Artiste en résidence

Autorésidence

Ce projet d'Autorésidence fait suite à l'Appel à propositions de l'automne 2022.

tongue breaks [rupture de la langue]

La traductrice Emily Wilson écrit au sujet de la traduction d’Anne Carson de l'œuvre de Sappho If Not, Winter: Fragments of Sappho [Sinon l’hiver : Fragments de Sappho] : «  Et ainsi, le texte se brise. Ce qu’il y a de formidable dans cette traduction, c’est sa pauvreté. À la différence d’autres traducteurs, Carson n’ajoute pas de pronoms possessifs ou d’articles définis qui ne sont présents en grec. La locutrice de Sappho ne peut plus reconnaître sa langue comme étant « ma » langue ; ses yeux, ses oreilles et sa peau ne lui appartiennent plus. » Et plus loin : « Le moi se désintègre alors que la locutrice observe et répertorie ses propres symptômes contradictoires, jusqu’à ce que la « langue se brise » et qu’elle ne puisse plus ni voir, ni sentir. »

Ma résidence est un effort pour suivre cette ligne de pensée au sujet de la brisure ou de la « rupture de la langue », et où elle pourrait mener en regard du langage, de la traduction et du deuil.

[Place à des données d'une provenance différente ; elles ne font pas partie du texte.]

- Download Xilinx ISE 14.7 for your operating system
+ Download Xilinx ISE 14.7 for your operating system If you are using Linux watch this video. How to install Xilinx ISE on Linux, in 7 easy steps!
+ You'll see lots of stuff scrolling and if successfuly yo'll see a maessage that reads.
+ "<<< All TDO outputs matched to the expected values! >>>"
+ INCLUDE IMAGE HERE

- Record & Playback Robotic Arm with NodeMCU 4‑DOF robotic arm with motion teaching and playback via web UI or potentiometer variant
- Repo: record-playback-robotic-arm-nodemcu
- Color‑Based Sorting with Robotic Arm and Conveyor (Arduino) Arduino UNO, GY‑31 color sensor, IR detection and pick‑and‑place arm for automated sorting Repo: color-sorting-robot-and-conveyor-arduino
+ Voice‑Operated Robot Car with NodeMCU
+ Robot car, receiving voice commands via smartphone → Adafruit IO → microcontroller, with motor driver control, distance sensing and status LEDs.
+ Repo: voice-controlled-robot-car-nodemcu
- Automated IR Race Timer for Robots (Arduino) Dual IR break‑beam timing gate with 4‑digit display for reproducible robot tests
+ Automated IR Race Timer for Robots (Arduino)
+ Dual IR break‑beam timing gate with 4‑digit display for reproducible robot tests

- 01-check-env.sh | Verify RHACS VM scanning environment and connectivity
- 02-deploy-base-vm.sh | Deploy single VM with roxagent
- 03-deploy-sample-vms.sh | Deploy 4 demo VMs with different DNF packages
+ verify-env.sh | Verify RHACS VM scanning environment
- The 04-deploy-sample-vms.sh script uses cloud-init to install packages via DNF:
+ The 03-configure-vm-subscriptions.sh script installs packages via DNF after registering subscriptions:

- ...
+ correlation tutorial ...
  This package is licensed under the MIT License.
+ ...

En m’inspirant d’une riche tradition de théorisation de l’intraduisible et à la défaillance nécessaire de la parole à être ou à rester intacte où que ce soit, je lirai, j’écrirai, et je faciliterai une série d’ateliers invitant le public à engager dans des procédés de traduction collective et conversationnelle (multimodale).

La résidence s’inspire d’un autre projet en cours, intitulé Storage [Entreposage], qui a commencé par la fabrication d’une veste faite à partir de poches (fabriquée par Elliott Elliott), conçue comme un site de publication. J’ai invité Ivetta Sunyoung Kang à écrire un texte destiné à être intégré au manteau, qui répondait à l’un de mes propres textes. J’ai ensuite invité Joyce Joumaa, Brandon Brookbank et Diyar Mayil à répondre au texte d’Ivetta en créant des objets de la dimension des poches du manteau. Ce processus de relais est le modèle des méthodes de cette résidence.

— Hannah Strauss

Hannah Azar Strauss est une artiste vivant à Tiohtià:ke/Mooniyang, aussi connu sous le nom de Montréal. Travaillant principalement avec le dessin, l'impression et les livres expérimentaux, sa pratique explore l'éloignement linguistique, les gestes quotidiens et la culture de la mémoire à travers les archives. Son plus récent travail s’est principalement développé à travers de lents projets itératifs, inspirés par le procédé de traduction. Elle enseigne au Collège Vanier en communications, médias et en arts visuels.